Bank for farmers is a Brexit ‘shield’
LAND BANK IDEA TO HELP YOUNG FARMERS WITH CHEAP LOANS
PLAID Cymru called for a Welsh Agricultural Land Bank to safeguard rural communities in the wake of Brexit.
The party floated the idea at Anglesey Show on a day when the FUW launched a new postcard campaign that aims to torpedo the Welsh Government’s post-Brexit funding proposals for farming.
Plaid leader Leanne Wood called for a new financing system that would provide zero and low interest mortgages and loans to struggling farmers and new entrants.
The Land Bank would also allow tenant farmers to buy their holdings on an “affordable basis”.
An additional function would be to buy up newly marketed farms and rent them out at low rates to next generation farmers.
Ms Wood said this package would create a “national shield to protect our small and mediumsized farms”.
Otherwise Wales may lose “swathes” of farmland to institutional investors, she said.
“Reports are already becoming commonplace that the future of the Welsh family farm is under threat and may even disappear within the next decade,” she claimed.

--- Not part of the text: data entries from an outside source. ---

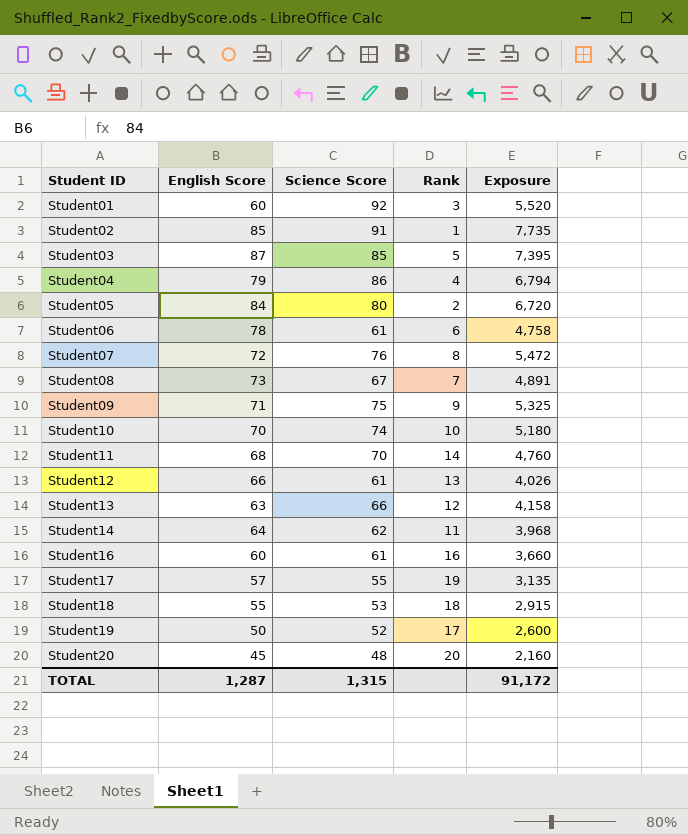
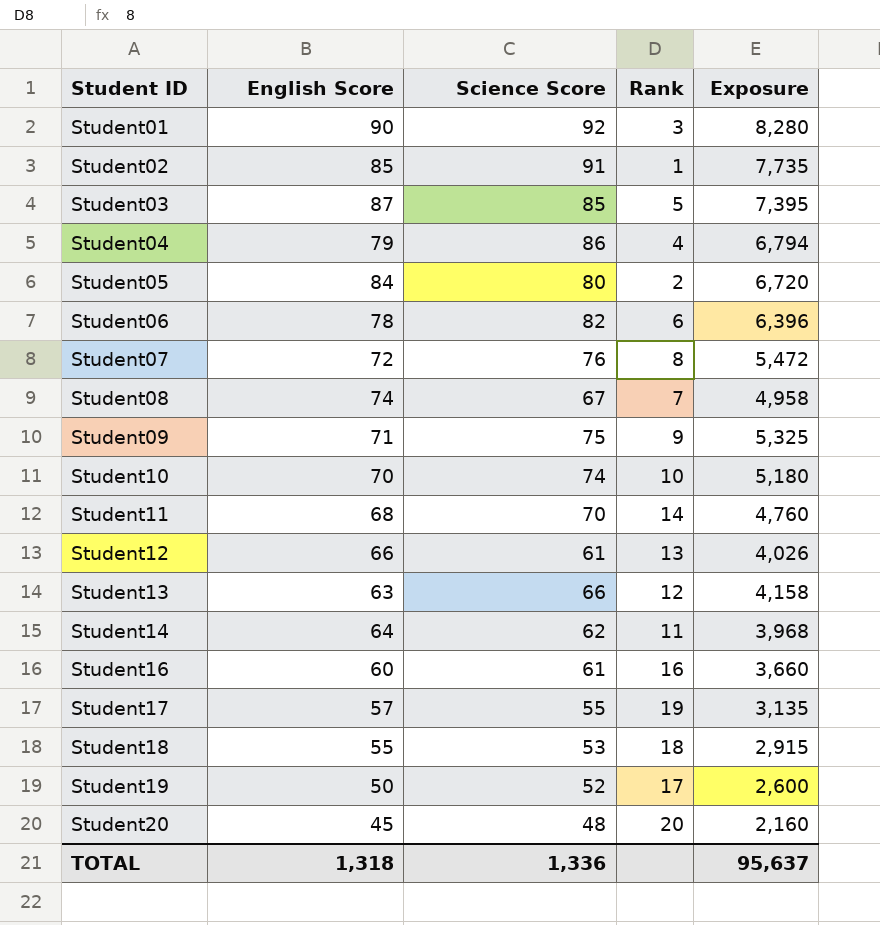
Student01 | English Score: 60 -> 90
Student01 | Exposure: 5,520 -> 8,280
Student06 | Science Score: 61 -> 82
Student06 | Exposure: 4,758 -> 6,396
Student08 | English Score: 73 -> 74
Student08 | Exposure: 4,891 -> 4,958
TOTAL | English Score: 1,287 -> 1,318
TOTAL | Science Score: 1,315 -> 1,336
TOTAL | Exposure: 91,172 -> 95,637

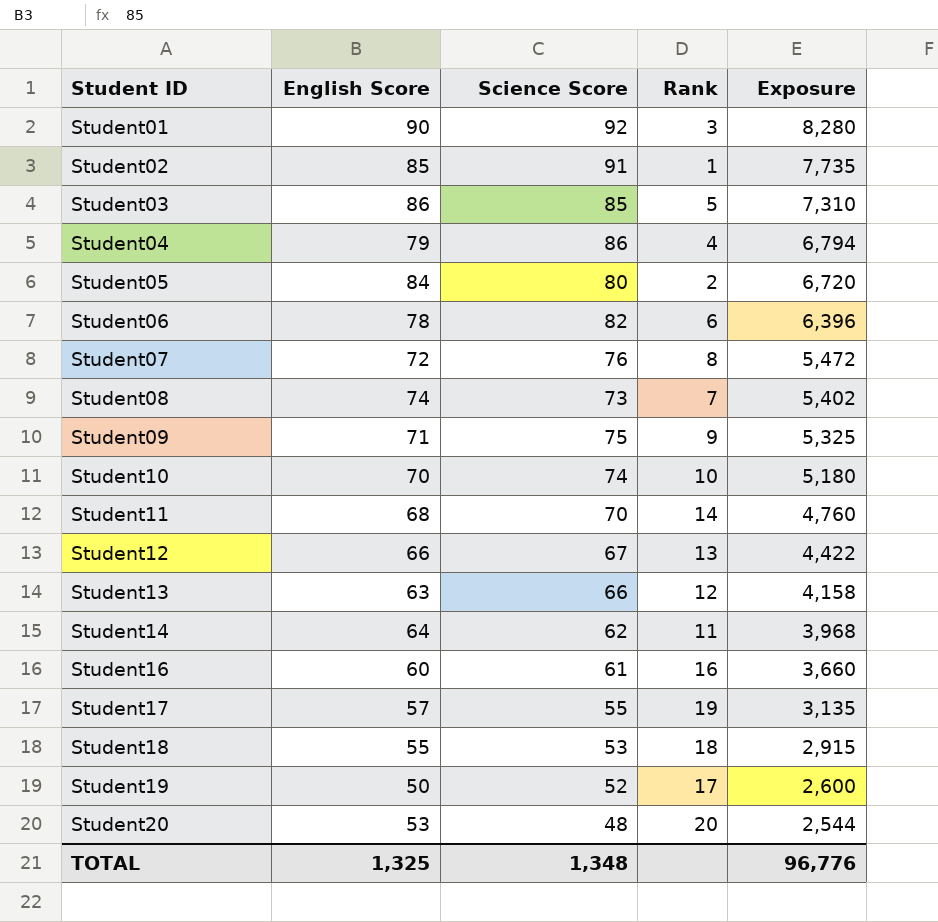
Student03 | English Score: 87 -> 86
Student03 | Exposure: 7,395 -> 7,310
Student08 | Science Score: 67 -> 73
Student08 | Exposure: 4,958 -> 5,402
Student12 | Science Score: 61 -> 67
Student12 | Exposure: 4,026 -> 4,422
Student20 | English Score: 45 -> 53
Student20 | Exposure: 2,160 -> 2,544
TOTAL | English Score: 1,318 -> 1,325
TOTAL | Science Score: 1,336 -> 1,348
TOTAL | Exposure: 95,637 -> 96,776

“I fear large companies and hedge funds would take the opportunity to buy up swathes of Welsh agricultural land.
“This would mean a huge transfer of one of our most valuable natural resources into the hands of a small number of very wealthy investors.”
Details of Plaid’s latest policy proposal are yet to be disclosed – but start-up costs are likely to be high.
Gwynedd Watkin, the FUW’s Caernarfonshire CEO, welcomed the idea in principle.
“Anything that gives young farmers a helping hand has our support,” he said. “Starting a farm is not like buying or renting an office as the initial costs are so high.
“However a Land Bank would need to have a system of checking applica- tions to ensure a valid business plan is in place.”
Plaid’s Land Bank idea sits alongside its proposals to provide a basic income to farmers – a concept that chimes with the FUW’s quick-fire rejection of Cardiff’s postBrexit plans.
The Brexit and Our Land consultation suggests a future support scheme based on investment grants and payment for “public goods” such as habitat improvements and carbon management. All direct subsidies would be abolished from 2025.
The FUW insists the public goods scheme is just a “glorified agri-environment scheme” that will benefit some and damage many others.
The union launched a postcard campaign which calls on farmers and others to reject the public goods element which, it said, may result in a “post- code lottery” system of funding.
Instead the FUW wants to see the existing payments system retained until the final level of Welsh farm funding from Westminster has been agreed.
“This would give us some parity with our main competitors in Europe and parts of the UK which propose to continue direct payments,” said Mr Watkin.